Heaving, I turn and blubber, "If I can't win a declamation contest in a hick town like Fairfield, I'll never become an actress. Never!"
"Ach!" She clucks her teeth impatiently. "Look what happened with Howie. He kept crying, "'Mama, I want to learn radio.' So, I bought him a crystal set. 'Don't cry,' I said, 'do it!' Well, he fooled around and fooled around with it and now he's a big doctor in 'lectronics." A hand gently cradles my wet face. "Da'ling, Gott gives people what they want. If they know what it is, then it comes, Jennala. It comes..."
My sobs have vanished. Into the tenderness of her thick voice, into the reassuring eyes examining mine. I am awed. Such a beautiful moment might never return. "Grandma, when you die, if I ever need you and call out, will you try hard to answer?
"What does she say?" asks Grandpa, straining forward.
Gray plaits swivel about. "She wants I should advise her after I'm dead! Jennala, when they bury you six feet under, you stay there--thank Gott!"
Desperately I strive to impress upon her the seriousness of my request. Surely, if she loves me enough, she might succeed in contacting me. "Please promise, Grandma. Like in that movie last week. Promise you'll try."
Her flabby arms flail the air in resignation. "Okay, okay, if Gott is willing. But why should a young girl worry 'bout such things? Soon you'll go to college, become a famous actress, marry a nice Jewish man, have lots of kindela. With all dat going on, I won't be so important then."
"Yes, you will. You always will!"
She nods sadly. "Ya, ya, but when the time comes, you'll remember what I said."
I glance now at the mourners: Howard fidgets with his glasses, Mother studies her lacquered nails, Mildred stifles a yawn. Curious examples of grief. Ah, if you really appreciated her! Not just another ignorant peasant from Poland, but fascinating, unlike any other...
Thirty years in Maryland and nobody suspecting her illiteracy. Concealing her shame with subtle subterfuges: "Jenny, da'ling, hand me down from the shelf a pretty blue nightgown for Mrs. Ford--size medium."

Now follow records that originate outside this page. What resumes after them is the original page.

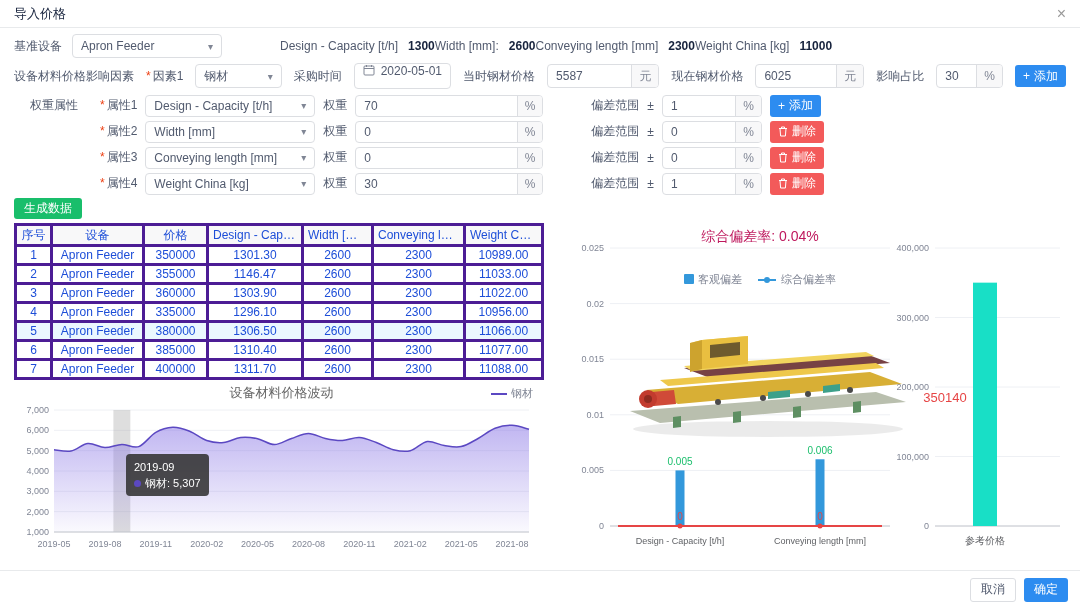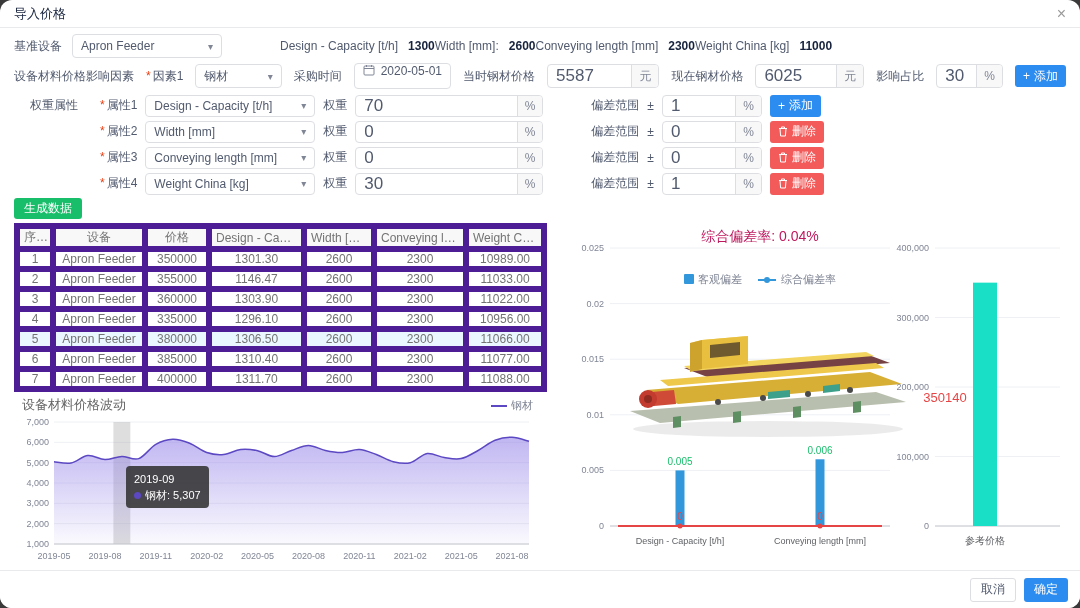"导入价格" .modal { border-radius: 12px -> 0 }
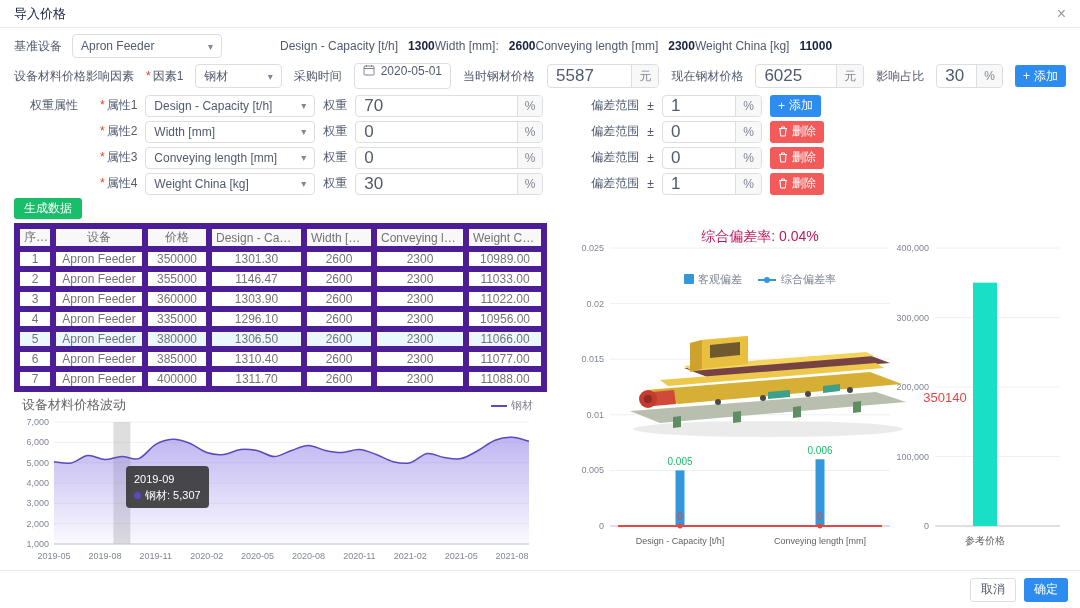"5587" .igroup input { font-size: 17px -> 12px }
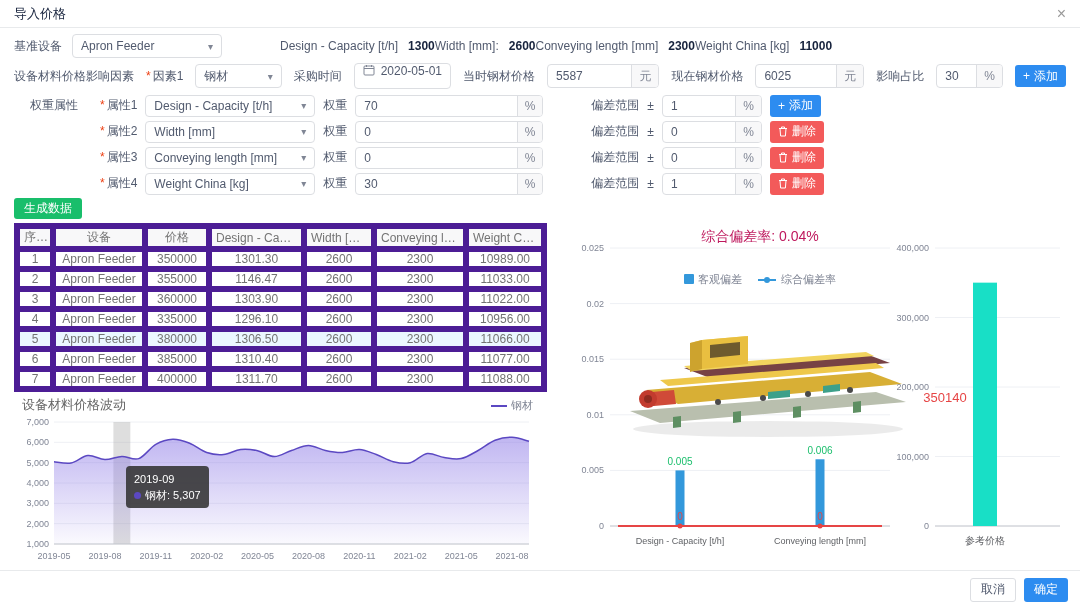"序号" th,td { border: 6px solid #4c1d95 -> 3px solid #4c1d95; color: #737373 -> #1d4ed8 }
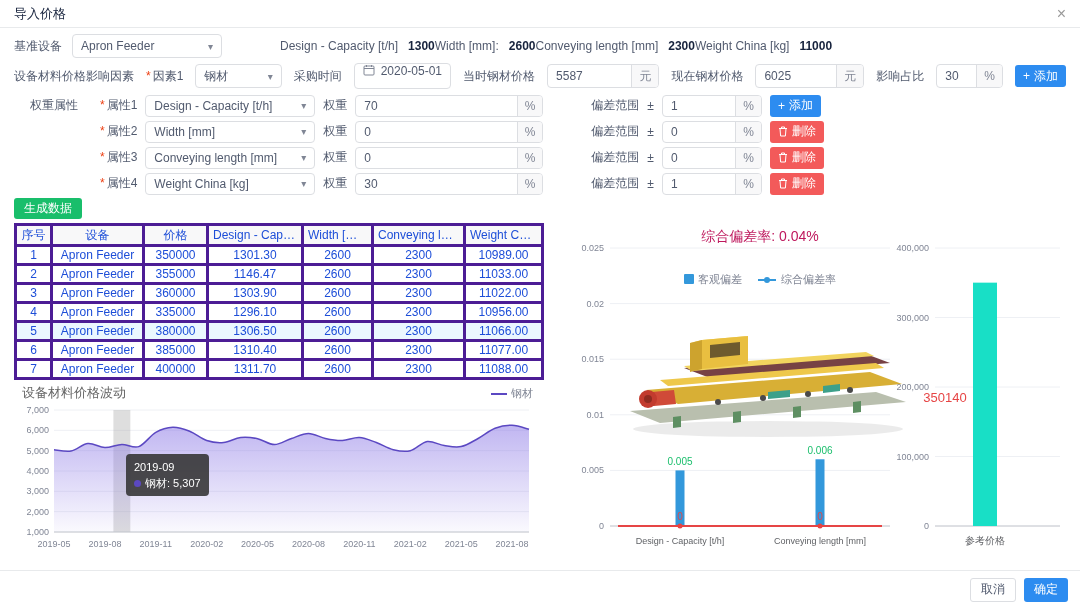"设备材料价格波动" .ctitle { text-align: none -> center }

Basic, able to penetrate the complexities of a situation. "Arthur's ring is very nice, Zelda. But wait and see, eh? An engagement ring is like a deposit. The customer can always change his mind."
Shewd, persistent. "Don't cry about college, Jennala. We can cash in an insurance policy. Summertime, you work in the Catskills like your uncle Howie. A few dollahs here, a few dollahs there, and we do it!"
Chilling perception. "Abe, as Gott is mine witness, the pain is terrible. Like something eating me up inside."
Cancer, Grandma. Somehow you knew before Doctor Barr explained.
Once again, the Director intrudes upon my thoughts.
"Sarah will be missed by everyone."
Amen, nod the heads.
Grandpa nods, too, sadly, as if wanting to believe every hackneyed word the Director has said. When my frail, stooped companion squeezes my hand, I welcome his comfort, resting my head on his shoulder. Then, I release his hand to stand apart and let my tears flow. They speak of understanding, they speak of love...
Outside, the relatives crowd the walk uncertainly, bound in a lingering, uneasy silence. We scan the quiet street, seeking relief in flowers and sprightly curtains. Slowly I walk to Sy's new Pontiac at the curb. Despite Mother's chatter as we climb into the front seat, the silence follows me. Somewhere at the back of my brain, it gently reminds me that Grandma is dead. No need to still wonder if she really loved me. The question has become obsolete, unimportant. For now the silence splinters into bits and pieces of memories: a funny remark, a captivating gesture, delightful portrait of a remarkable woman.
I smile finally at my plump mother patting her absurd orange bouffant into place. Sy guns the motor and we drive away.